Page:Leroux - Le Fauteuil hanté.djvu/20

La bibliothèque libre.
Cette page a été validée par deux contributeurs.

Tout à coup, la porte s’ouvrit avec fracas : Barbentane entra, Barbentane, l’auteur de l’Histoire de la maison de Condé, le vieux camelot du roi.

— Savez-vous comment il s’appelle ? s’écria-t-il.

— Qui donc ? demanda M. le secrétaire perpétuel qui, dans le triste état d’esprit où il se trouvait, redoutait à chaque instant un nouveau malheur.

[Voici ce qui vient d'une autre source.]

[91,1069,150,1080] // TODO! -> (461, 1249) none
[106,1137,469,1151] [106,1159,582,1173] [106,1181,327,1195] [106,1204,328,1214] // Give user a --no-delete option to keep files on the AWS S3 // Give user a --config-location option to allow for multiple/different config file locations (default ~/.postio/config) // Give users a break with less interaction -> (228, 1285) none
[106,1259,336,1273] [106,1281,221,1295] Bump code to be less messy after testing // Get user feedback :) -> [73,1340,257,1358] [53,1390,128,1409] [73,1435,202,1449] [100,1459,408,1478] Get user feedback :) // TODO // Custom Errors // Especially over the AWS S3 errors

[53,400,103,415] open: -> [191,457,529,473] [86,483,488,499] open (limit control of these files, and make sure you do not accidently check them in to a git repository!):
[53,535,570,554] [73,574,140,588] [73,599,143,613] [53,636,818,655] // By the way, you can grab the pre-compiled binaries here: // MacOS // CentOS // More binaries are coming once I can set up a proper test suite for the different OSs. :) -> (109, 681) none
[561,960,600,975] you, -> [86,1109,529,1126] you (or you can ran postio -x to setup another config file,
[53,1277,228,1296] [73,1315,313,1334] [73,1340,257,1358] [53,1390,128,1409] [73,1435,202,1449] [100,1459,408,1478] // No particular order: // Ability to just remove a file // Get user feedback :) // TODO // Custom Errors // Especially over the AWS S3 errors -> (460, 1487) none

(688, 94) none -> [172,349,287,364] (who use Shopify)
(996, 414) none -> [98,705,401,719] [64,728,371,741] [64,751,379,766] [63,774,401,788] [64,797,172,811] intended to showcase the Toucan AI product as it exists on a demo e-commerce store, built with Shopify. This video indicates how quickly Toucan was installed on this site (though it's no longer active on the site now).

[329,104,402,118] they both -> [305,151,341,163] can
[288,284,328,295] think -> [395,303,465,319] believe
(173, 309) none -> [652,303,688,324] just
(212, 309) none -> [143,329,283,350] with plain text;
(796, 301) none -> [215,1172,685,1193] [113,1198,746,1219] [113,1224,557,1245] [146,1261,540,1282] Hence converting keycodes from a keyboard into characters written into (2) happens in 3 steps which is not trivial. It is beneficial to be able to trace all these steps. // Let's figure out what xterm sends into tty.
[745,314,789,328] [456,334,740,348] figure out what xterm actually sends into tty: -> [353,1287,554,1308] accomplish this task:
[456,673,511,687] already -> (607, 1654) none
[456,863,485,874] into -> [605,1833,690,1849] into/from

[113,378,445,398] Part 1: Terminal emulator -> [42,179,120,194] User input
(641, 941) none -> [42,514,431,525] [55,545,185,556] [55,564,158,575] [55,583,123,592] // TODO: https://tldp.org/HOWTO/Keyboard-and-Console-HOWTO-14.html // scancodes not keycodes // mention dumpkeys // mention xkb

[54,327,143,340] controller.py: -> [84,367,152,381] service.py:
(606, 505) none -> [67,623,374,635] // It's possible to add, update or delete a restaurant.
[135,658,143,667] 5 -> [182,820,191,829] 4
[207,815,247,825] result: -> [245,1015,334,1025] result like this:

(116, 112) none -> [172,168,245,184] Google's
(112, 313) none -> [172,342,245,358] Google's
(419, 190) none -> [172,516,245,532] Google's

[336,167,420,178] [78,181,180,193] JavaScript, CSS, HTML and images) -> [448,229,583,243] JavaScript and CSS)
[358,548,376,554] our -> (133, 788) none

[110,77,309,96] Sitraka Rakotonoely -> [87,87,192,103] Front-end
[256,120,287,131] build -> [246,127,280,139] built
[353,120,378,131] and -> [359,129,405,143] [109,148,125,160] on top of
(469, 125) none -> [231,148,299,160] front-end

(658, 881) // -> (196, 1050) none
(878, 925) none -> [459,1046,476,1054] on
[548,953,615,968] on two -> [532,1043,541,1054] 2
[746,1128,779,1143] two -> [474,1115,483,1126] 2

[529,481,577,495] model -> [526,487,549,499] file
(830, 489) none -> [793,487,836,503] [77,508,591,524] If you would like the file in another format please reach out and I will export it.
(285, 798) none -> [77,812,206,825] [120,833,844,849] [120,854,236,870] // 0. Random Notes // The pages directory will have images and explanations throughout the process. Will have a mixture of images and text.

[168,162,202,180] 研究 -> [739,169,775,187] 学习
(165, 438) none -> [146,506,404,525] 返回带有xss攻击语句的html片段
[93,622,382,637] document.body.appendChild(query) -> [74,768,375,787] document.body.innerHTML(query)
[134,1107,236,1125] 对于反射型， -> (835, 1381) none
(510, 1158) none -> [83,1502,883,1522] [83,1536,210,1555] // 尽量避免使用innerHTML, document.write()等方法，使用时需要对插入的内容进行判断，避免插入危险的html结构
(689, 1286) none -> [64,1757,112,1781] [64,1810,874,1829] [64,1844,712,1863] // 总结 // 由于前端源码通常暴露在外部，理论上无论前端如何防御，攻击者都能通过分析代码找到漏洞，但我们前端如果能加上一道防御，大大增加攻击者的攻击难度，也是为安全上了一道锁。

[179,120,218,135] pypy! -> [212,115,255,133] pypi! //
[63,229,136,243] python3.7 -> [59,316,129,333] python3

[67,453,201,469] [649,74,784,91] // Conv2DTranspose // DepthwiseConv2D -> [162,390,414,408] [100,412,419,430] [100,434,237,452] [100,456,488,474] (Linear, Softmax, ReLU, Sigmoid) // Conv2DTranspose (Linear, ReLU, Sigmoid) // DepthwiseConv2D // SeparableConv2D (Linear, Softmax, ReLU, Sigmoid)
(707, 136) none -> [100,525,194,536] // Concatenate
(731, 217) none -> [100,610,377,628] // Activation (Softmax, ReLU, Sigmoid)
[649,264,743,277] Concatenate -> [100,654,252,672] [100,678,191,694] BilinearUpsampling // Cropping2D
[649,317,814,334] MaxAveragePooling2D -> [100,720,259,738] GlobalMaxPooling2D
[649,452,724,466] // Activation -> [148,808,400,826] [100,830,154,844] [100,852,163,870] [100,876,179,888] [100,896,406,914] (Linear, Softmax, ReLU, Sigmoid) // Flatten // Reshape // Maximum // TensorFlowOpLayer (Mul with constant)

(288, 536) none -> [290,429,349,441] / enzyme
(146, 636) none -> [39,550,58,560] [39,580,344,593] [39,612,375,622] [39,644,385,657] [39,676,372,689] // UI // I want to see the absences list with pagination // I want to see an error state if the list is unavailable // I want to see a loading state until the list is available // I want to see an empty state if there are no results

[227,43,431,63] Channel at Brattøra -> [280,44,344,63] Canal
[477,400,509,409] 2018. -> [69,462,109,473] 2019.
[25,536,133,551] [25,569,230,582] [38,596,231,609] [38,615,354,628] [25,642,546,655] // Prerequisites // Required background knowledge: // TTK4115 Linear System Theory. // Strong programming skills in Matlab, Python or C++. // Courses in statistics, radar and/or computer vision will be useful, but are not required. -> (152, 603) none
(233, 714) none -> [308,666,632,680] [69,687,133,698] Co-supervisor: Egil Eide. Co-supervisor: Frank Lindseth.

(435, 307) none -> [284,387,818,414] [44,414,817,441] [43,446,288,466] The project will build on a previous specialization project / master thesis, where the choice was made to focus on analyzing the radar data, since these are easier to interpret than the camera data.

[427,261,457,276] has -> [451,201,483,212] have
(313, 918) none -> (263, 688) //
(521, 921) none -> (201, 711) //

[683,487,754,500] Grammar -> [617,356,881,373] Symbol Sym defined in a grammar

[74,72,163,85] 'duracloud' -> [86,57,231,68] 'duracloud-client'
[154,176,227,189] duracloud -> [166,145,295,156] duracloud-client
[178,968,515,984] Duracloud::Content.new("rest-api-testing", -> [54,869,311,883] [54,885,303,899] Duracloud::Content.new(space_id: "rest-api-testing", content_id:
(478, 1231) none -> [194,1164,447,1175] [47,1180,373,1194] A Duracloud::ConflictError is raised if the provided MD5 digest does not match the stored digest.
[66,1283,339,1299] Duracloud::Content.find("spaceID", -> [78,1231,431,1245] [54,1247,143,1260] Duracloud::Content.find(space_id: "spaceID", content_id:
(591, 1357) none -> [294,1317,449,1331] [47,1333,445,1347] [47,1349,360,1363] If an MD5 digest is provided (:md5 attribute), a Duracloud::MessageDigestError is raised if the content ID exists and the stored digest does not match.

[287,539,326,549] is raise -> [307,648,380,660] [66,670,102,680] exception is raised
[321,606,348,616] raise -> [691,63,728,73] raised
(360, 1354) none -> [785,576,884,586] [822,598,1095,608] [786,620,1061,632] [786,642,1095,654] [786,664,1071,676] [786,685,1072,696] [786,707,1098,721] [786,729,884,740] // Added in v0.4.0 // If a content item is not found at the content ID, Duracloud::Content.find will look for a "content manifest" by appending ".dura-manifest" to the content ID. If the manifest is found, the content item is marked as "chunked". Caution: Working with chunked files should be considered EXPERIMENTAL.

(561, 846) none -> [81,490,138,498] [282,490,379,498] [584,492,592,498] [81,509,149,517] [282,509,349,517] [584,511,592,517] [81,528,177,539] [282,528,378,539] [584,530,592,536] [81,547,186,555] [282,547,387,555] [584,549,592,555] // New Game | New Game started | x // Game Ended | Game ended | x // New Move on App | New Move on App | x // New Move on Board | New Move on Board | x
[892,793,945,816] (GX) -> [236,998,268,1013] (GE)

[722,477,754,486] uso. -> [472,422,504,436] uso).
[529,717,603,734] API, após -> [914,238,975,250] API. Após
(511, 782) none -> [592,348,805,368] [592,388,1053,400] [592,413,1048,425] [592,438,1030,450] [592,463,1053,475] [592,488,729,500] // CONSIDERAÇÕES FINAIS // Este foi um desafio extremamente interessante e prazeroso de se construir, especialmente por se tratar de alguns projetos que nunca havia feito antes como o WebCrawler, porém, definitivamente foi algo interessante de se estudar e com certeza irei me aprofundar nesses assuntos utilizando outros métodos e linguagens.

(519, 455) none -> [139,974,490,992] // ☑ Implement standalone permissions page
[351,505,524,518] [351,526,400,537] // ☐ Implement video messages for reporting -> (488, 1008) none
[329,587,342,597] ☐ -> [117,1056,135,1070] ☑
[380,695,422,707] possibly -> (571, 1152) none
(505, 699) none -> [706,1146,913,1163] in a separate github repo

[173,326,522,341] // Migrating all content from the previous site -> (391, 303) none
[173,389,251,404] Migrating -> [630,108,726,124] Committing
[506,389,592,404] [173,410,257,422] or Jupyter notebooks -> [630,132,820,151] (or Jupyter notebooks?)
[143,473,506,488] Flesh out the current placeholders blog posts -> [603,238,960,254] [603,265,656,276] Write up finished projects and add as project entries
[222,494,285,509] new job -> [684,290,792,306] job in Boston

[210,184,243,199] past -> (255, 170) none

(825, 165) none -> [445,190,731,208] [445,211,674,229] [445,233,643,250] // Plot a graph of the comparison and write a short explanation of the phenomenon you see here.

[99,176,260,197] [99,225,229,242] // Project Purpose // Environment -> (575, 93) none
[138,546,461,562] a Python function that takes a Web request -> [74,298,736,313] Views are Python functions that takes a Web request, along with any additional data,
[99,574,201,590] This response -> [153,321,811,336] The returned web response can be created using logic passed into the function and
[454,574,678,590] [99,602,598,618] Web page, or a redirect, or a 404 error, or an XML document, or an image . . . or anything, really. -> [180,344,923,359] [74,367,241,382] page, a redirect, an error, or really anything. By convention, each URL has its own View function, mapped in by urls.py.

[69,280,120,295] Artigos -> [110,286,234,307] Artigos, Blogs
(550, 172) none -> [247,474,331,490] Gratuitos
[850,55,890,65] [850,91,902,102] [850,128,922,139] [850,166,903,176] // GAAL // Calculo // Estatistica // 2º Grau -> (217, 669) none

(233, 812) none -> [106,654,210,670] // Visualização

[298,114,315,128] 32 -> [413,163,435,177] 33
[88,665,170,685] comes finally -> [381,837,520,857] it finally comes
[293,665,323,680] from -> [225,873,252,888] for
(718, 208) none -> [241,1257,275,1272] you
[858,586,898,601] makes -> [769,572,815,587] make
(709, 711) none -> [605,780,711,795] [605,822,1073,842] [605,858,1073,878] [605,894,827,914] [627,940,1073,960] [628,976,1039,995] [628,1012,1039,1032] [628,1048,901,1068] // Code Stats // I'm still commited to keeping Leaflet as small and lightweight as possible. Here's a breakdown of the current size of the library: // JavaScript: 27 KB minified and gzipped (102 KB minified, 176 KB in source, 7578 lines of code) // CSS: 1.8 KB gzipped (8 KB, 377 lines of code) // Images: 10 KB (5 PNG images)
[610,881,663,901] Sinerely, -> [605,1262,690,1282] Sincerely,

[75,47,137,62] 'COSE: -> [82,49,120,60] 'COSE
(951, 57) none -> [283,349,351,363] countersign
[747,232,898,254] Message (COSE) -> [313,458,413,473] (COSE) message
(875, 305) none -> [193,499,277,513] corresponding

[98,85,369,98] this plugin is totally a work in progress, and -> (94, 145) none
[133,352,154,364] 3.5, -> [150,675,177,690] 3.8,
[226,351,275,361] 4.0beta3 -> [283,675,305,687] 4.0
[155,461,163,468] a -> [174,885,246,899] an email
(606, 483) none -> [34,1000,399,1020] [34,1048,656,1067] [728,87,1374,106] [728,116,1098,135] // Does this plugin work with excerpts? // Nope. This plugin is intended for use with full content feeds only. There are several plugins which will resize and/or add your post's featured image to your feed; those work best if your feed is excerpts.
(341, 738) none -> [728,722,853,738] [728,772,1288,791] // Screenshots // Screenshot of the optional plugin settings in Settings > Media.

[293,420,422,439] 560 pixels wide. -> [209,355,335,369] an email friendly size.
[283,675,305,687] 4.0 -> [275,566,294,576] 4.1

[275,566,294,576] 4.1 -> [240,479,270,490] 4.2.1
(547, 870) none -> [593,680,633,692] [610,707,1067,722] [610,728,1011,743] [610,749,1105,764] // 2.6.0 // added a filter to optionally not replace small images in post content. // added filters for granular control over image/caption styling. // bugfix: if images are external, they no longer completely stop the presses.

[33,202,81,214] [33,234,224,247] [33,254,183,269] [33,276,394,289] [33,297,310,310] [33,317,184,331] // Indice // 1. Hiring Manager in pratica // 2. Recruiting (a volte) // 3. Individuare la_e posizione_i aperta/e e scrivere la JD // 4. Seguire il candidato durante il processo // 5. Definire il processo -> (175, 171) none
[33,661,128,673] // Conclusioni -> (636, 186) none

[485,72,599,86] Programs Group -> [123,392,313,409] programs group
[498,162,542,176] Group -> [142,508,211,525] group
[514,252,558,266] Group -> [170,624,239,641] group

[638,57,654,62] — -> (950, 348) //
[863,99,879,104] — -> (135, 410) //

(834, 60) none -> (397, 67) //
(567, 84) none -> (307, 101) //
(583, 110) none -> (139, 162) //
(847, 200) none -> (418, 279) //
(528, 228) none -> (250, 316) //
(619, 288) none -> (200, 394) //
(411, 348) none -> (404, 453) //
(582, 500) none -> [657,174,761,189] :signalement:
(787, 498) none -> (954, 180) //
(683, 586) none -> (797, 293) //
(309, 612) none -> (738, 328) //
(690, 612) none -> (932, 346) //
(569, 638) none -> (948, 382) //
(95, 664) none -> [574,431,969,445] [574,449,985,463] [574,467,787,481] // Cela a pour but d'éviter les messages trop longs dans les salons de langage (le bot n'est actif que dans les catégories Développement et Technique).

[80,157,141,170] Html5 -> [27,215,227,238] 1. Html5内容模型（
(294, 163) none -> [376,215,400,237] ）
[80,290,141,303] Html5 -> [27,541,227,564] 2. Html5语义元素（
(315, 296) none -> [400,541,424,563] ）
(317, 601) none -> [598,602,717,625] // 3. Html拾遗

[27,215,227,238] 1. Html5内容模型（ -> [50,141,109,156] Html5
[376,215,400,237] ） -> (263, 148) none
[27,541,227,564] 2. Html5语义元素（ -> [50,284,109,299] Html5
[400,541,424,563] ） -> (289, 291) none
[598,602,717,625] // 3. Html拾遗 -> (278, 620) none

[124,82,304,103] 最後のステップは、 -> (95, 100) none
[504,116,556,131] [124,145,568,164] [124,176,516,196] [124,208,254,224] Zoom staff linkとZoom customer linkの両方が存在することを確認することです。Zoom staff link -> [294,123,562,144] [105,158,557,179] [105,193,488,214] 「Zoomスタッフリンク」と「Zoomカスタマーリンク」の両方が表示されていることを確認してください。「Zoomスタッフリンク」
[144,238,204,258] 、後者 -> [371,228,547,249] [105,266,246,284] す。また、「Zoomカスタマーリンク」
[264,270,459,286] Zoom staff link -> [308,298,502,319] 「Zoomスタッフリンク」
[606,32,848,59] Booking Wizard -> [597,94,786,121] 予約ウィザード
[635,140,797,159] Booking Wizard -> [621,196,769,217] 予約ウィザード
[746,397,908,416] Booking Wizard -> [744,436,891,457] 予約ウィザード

— Bien, lui ! Votre Eliphas !

— Comment ! notre Eliphas !

— Enfin, leur Eliphas !… Eh bien ! M. Eliphas de Saint-Elme de Taillebourg-de-la-Nox s’appelle Borigo, comme tout le monde ! « Monsieur Borigo ! »

D’autres académiciens venaient d’entrer. Ils parlaient tous avec la plus grande animation.

— Oui ! Oui ! répétaient-ils, « Monsieur Borigo ! » La belle Madame de Béthynie se faisait raconter la bonne aventure par Monsieur Borigo !… Ce sont les journalistes qui le disent !

— Les journalistes sont donc là ! s’exclama M. le secrétaire perpétuel.

— Comment ! s’ils sont là ? Mais ils remplissent la cour. Ils savent que nous nous réunissons et ils prétendent que Martin Latouche ne se présente plus.

M. Patard pâlit. Il osa dire, dans un souffle.

— Je n’ai reçu aucune communication à cet égard…

Tous l’interrogeaient, anxieux. Il les rassurait sans conviction.

— C’est encore une invention des journalistes. Je connais Martin Latouche… Martin Latouche n’est pas homme à se laisser intimider… Du reste, nous allons tout de suite procéder à son élection…

Il fut interrompu par l’arrivée brutale de l’un des deux parrains de Maxime d’Aulnay, M. le comte de Bray.

— Savez-vous ce qu’il vendait, votre Borigo ? demanda-t-il. Il vendait de l’huile d’olive !… Et comme il est né au bord de la Provence, dans la vallée du Careï, il s’est d’abord fait appeler Jean Borigo du Careï…

À ce moment la porte s’ouvrit à nouveau, et M. Raymond de la Beyssière, le vieil égyptologue qui avait écrit des pyramides de volumes sur la première pyramide elle-même, entra.

— C’est sous ce nom-là, Jean Borigo du Careï, que je l’ai connu ! fit-il simplement.

Un silence de glace accueillit l’entrée de M. Raymond de la Beyssière. Cet homme était le seul qui avait voté pour Eliphas. L’Académie devait à cet homme la honte d’avoir accordé une voix à la candidature d’un Eliphas ! Mais Raymond de la Beyssière était un vieil ami de la Belle Madame de Béthynie.

M. le secrétaire perpétuel alla vers le nouvel arrivant.

— Notre cher collègue, fit-il, pourrait-il nous dire, si, à cette époque, M. Borigo vendait de l’huile d’olive, ou des peaux d’enfant, ou des dents de loup, ou de la graisse de pendu ?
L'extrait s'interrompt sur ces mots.